After waiting 60 years, Carmen Lockstedt will finally celebrate her 15th birthday Wednesday.

Lockstedt, a Victoria retired special education counselor, said her special birthday is her "secret to staying young."

When she realized her 60th was approaching this year, she promptly corrected herself.

"No, it's not," she said. "It's only my 15th birthday."

Lockstedt's granddaughter, Alex Fiew, who has celebrated 18 birthdays, encourages her to think young.

"It's her quince this year," Fiew said. "In four years, it'll be her Sweet 16 ... but I guess buying a car is out of the question."

Lockstedt's birthday rolls around once every four years as the result of a system intended to keep the seasons, years, months and days in working order.
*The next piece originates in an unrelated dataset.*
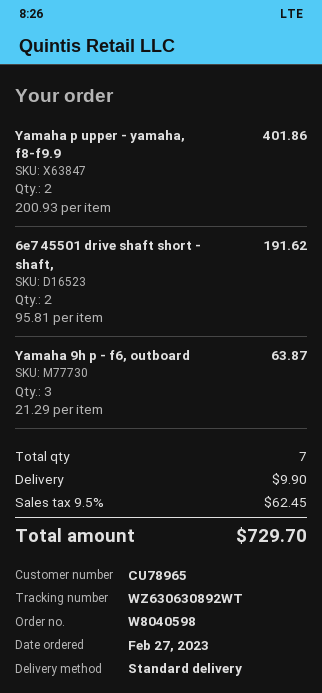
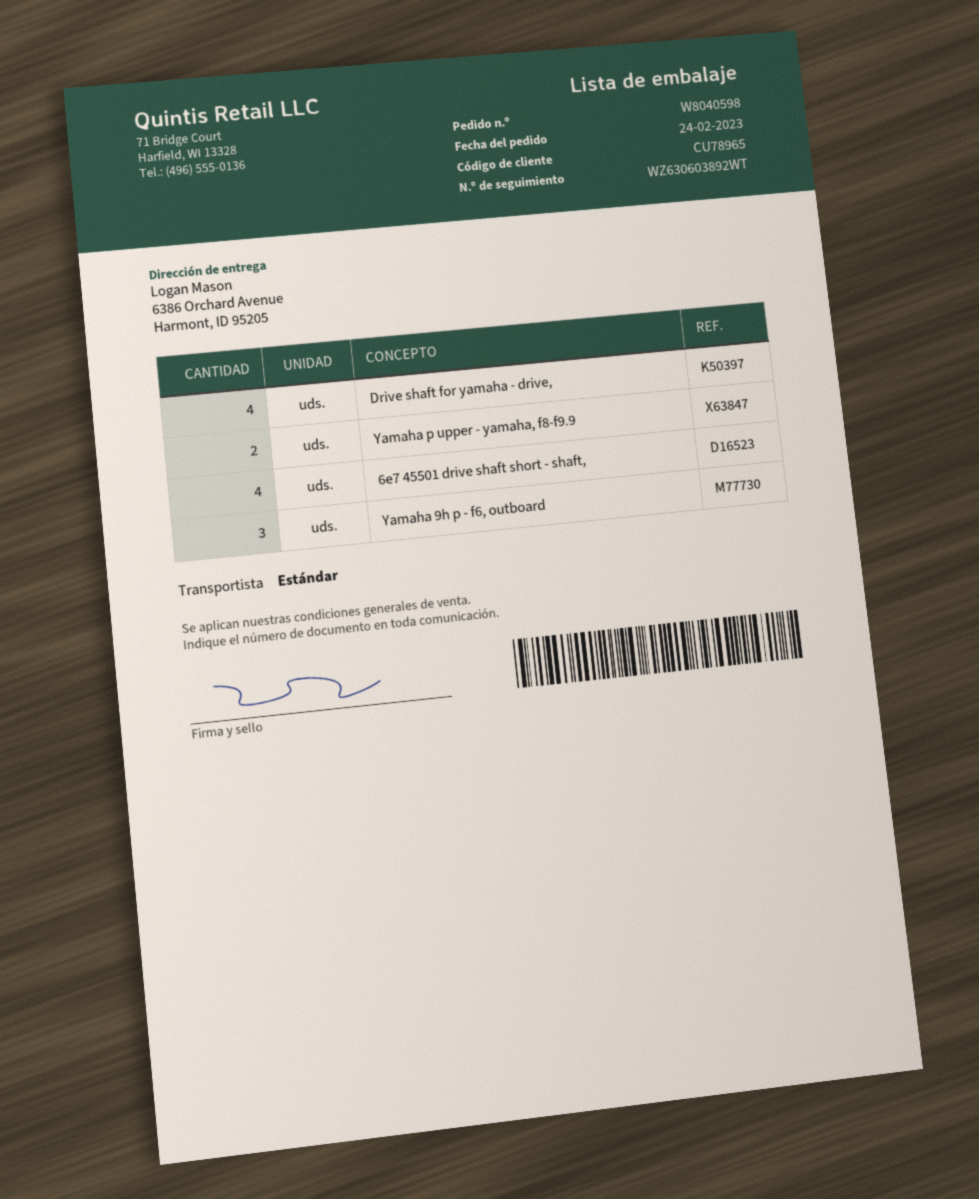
order date: 2023-02-27 -> 2023-02-24
tracking number: WZ630630892WT -> WZ630603892WT
6e7 45501 drive shaft short - shaft,: 2 -> 4
Drive shaft for yamaha - drive,: none -> 4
Although leaplings will never have a "Golden Birthday," when the day and age match, and they might run into problems with bartenders on their 21st birthday, they have a special predicament being born on the least probable day: an even greater reason to celebrate when "real birthdays" come around.

When Lockstedt was younger, her odd birthdate befuddled her friends.

"They said it didn't make sense," Lockstedt said. "It wasn't on the calendar."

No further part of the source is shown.